Journal of the American Ceramic Society
- Discipline: Materials science, ceramics
- Language: English
- Edited by: John C. Mauro

Publication details
- Former names: Transactions of the American Ceramic Society, Advanced Ceramic Materials
- History: 1918-present
- Publisher: Wiley-Blackwell on behalf of the American Ceramic Society
- Frequency: Monthly
- Impact factor: 3.8 (2024)

Standard abbreviations
- ISO 4: J. Am. Ceram. Soc.

Indexing
- CODEN: JACTAW
- ISSN: 0002-7820 (print) 1551-2916 (web)
- LCCN: 19016783
- OCLC no.: 1479639

Links
- Journal homepage; Online access; Online archive; Journal page at American Ceramic Society website;

= Journal of the American Ceramic Society =

The Journal of the American Ceramic Society is a monthly peer-reviewed scientific journal published on behalf of the American Ceramic Society by Wiley-Blackwell. It was established in 1918 and the current editor-in-chief is John C. Mauro. Publishing formats include full length original research, communications (rapid publishing), feature articles, and review articles. The journal covers all aspects of research on ceramic materials science.

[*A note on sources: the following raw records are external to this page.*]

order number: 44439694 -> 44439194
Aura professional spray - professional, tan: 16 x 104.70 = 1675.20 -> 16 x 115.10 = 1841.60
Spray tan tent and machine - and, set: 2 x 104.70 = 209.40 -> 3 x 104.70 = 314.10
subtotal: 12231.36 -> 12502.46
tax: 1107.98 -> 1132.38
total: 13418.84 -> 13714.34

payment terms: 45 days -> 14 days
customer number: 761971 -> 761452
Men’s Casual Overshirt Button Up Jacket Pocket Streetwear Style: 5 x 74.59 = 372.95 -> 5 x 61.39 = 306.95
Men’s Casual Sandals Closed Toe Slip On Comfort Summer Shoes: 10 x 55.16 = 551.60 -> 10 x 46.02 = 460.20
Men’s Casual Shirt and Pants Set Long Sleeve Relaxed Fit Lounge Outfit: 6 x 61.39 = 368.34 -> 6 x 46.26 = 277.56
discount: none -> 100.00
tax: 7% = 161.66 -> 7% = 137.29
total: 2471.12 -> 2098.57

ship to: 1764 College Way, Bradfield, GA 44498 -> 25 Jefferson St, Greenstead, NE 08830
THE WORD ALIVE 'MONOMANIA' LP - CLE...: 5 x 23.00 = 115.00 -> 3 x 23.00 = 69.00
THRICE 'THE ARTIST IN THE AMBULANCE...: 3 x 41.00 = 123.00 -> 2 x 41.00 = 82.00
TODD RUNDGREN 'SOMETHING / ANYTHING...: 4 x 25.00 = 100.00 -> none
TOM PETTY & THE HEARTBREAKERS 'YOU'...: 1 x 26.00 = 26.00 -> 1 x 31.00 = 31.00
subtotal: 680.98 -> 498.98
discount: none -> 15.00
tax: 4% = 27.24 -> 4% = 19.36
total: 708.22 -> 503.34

==Abstracting and indexing==
The journal is abstracted and indexed in:

- Chemical Abstracts Service
- Current Chemical Reactions
- Current Contents/Engineering, Computing & Technology
- Current Contents/Physical, Chemical & Earth Sciences
- Reaction Citation Index
- Materials Science Citation Index
- METADEX
- Science Citation Index Expanded
- Scopus

According to the Journal Citation Reports, the journal has a 2024 impact factor of 3.8.